One, stay a technocrat, as he has been since 2009, when he was handpicked by Congress vice-president Rahul Gandhi to lead a project to issue unique identity numbers to every Indian. Two, come in as a member of the Rajya Sabha, which does not require a mandate from the people, and be a minister like Jairam Ramesh or even Manmohan Singh. Three, in what will be the most challenging personally and professionally for Nilekani, a member of the Lok Sabha, elected by the people. 

Nilekani, blessed with a disposition for risk and also the makeup to manage it, is said to be leaning towards elections, representing the Congress Party from a constituency in Bangalore—home to Indian IT and the city he calls home. "It is a great signal that he is willing to enter politics by contesting elections and not as a Rajya Sabha member, which is normally the route taken by entrepreneurs businessmen and professionals," says Deepak Parekh, a doyen of Indian industry. "It shows courage and conviction." 

Even as he lists the many upsides of Nilekani being in the political system, TV Mohandas Pai, a former colleague at Infosys, says the Congress needs to win for Nilekani to give true expression to what he wants to do by joining politics. "Say, Nandan wins, but the Congress loses," says Pai, chairperson of the board of Manipal Global Education. "Then, what does he do except for making some good Parliament speeches for five years?"

Whichever option he chooses, Nilekani is seeing it as part of a continuum and inclined. "My journey so far has progressed from being an ideator, which I was when I wrote the book on ideas that made India and some of the anticipated ones too.
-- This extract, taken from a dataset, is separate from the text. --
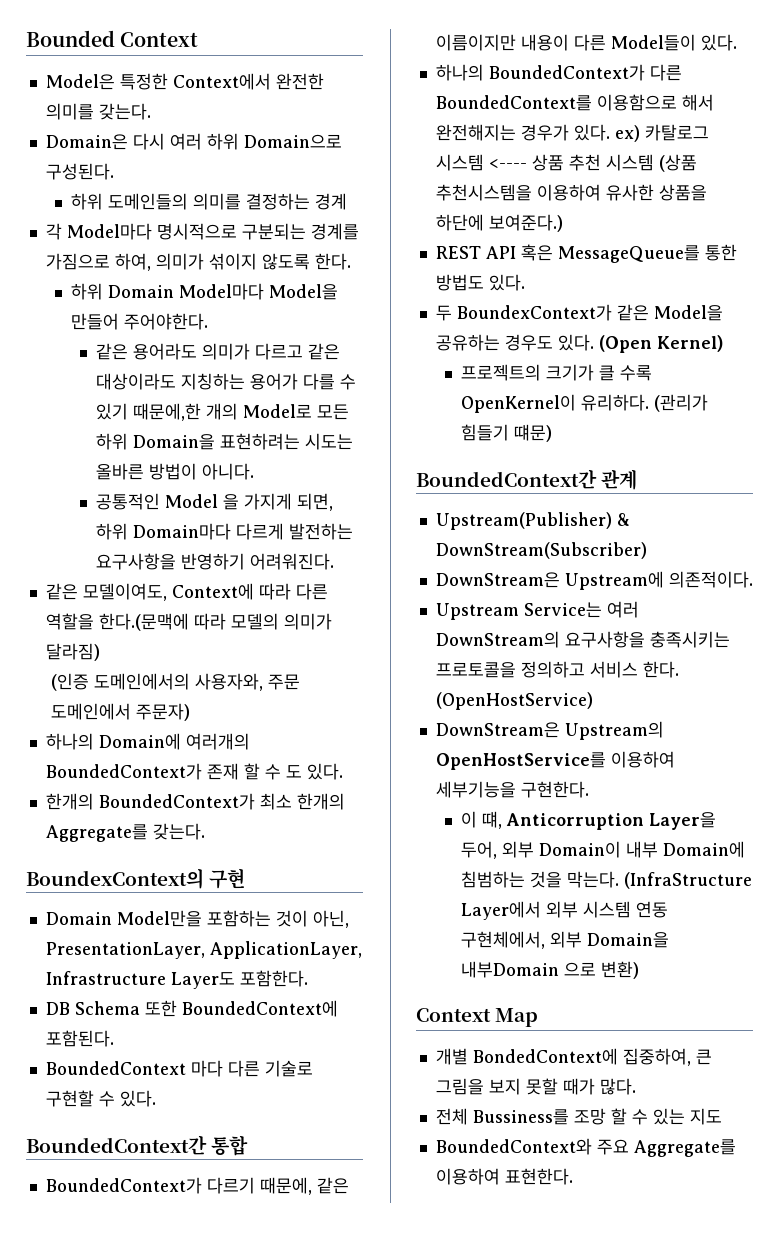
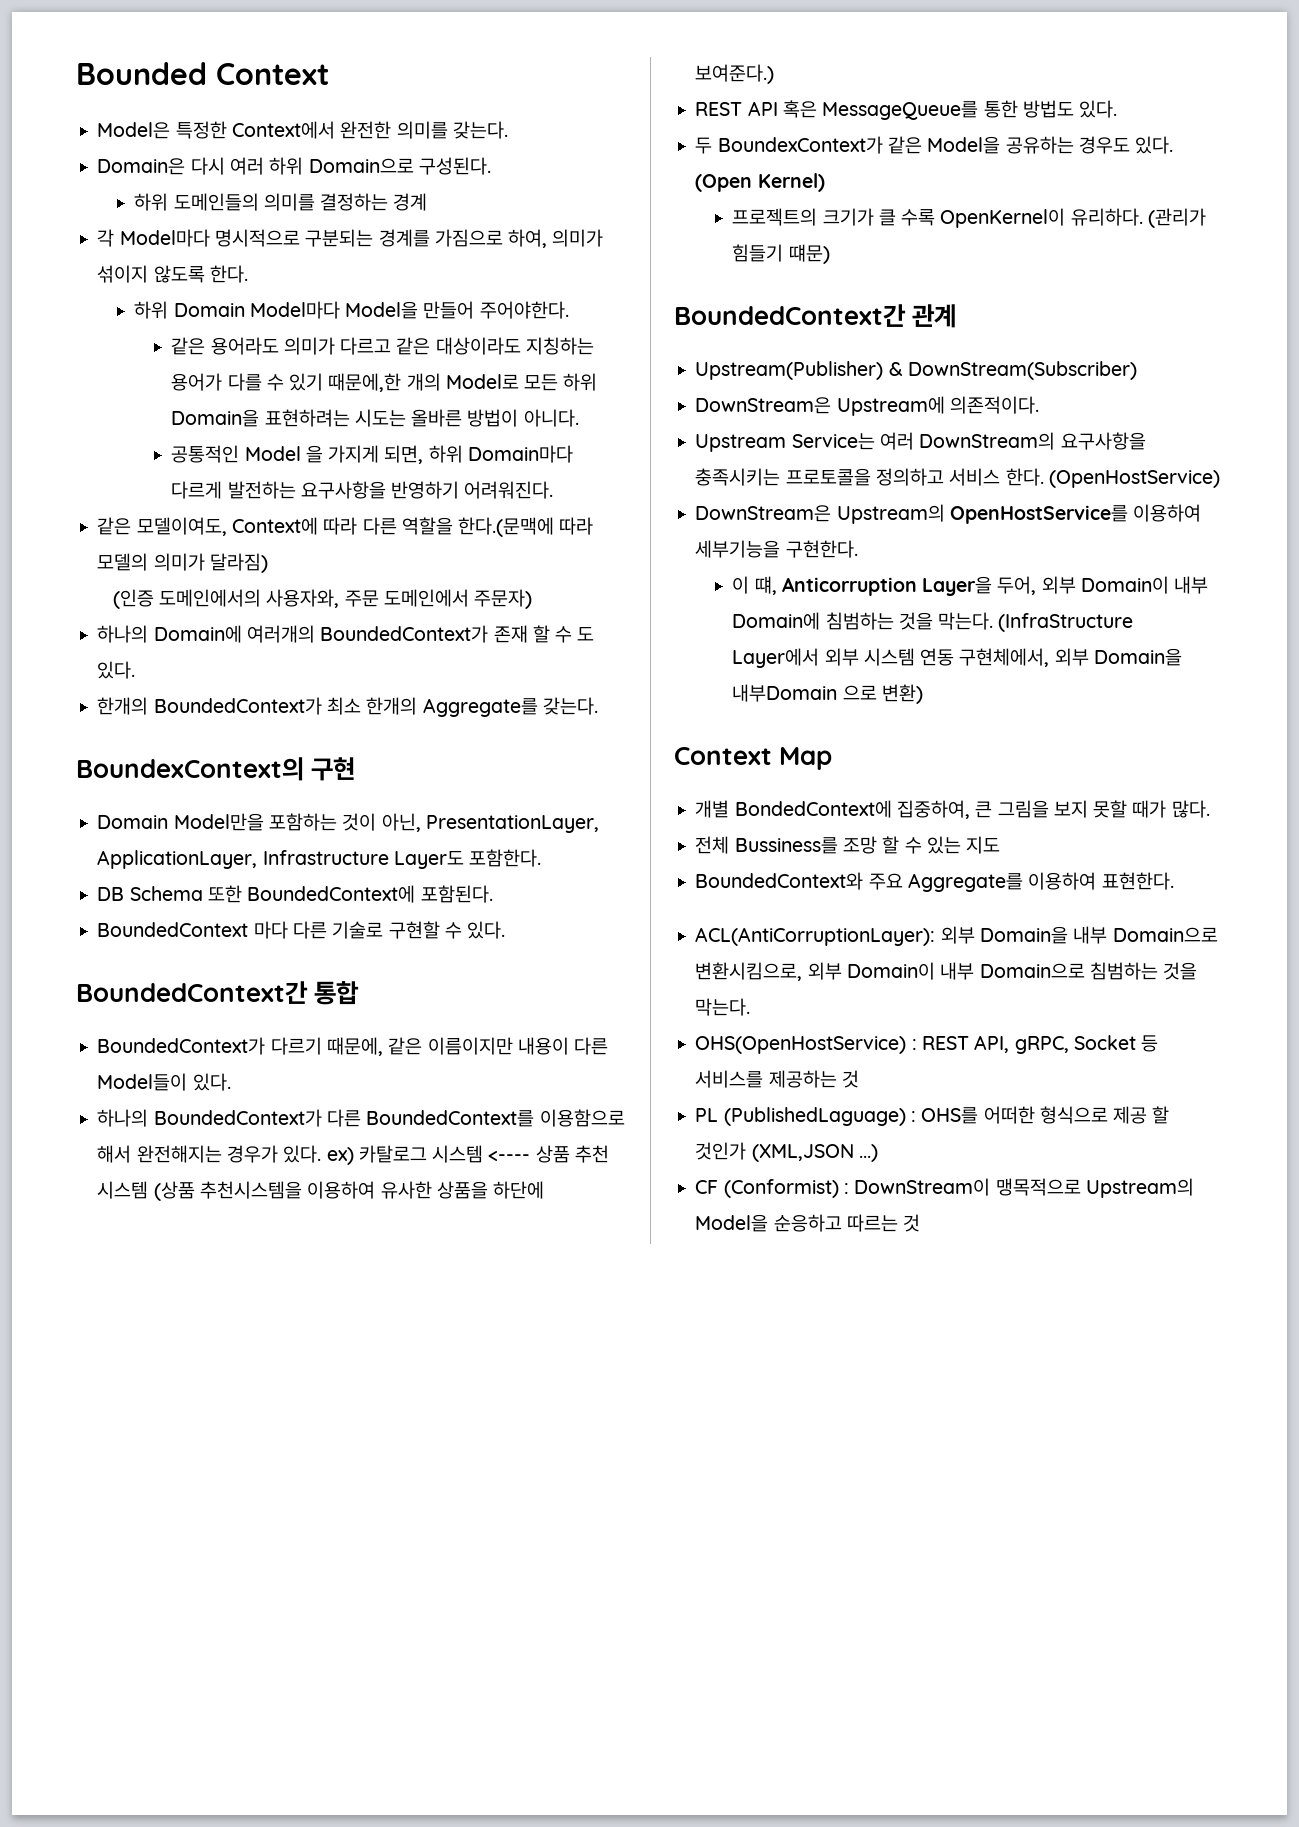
+ ACL(AntiCorruptionLayer): 외부 Domain을 내부 Domain으로 변환시킴으로, 외부 Domain이 내부 Domain으로 침범하는 것을 막는다.
+ OHS(OpenHostService) : REST API, gRPC, Socket 등 서비스를 제공하는 것
+ PL (PublishedLaguage) : OHS를 어떠한 형식으로 제공 할 것인가 (XML,JSON ...)
+ CF (Conformist) : DownStream이 맹목적으로 Upstream의 Model을 순응하고 따르는 것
Next, the doing part, with the UID database," he says. "Now, the question is of being the change initiator, doing what needs to be done." 

POLITICAL DYNAMICS 

Ravi Bapna, who has known Nilekani for about five years and has worked with him on UIDAI projects, is not surprised by Nilekani's likely move towards greater political participation. "His story is that of transformation," says Bapna, a professor at the University of Minnesota. "In a representative democracy, true power resides, and rightly so, with the elected, as opposed to the appointed." 

Milind Deora, a young minister in the UPA cabinet, sees Nilekani make an easy transition. "He has the skills to negotiate change and build consensus, and also understands how political parties are run," he says. 

Yashwant Sinha, who left the civil services to join politics, too endorses Nilekani's move. "Successful professionals can only enrich politics when they join it," says Sinha, a BJP leader and a former finance minister. "Every party should encourage more professionals to come into the political fold." 


According to Deora, the Congress has been in discussions with professionals from other fields who could cross over, including Nilekani, for some time. "We have always believed in getting different stakeholders and people from diverse backgrounds into the polity," he says, citing the example of Shashi Tharoor, a career official at the United Nations who contested on a Congress ticket in 2009 and won. 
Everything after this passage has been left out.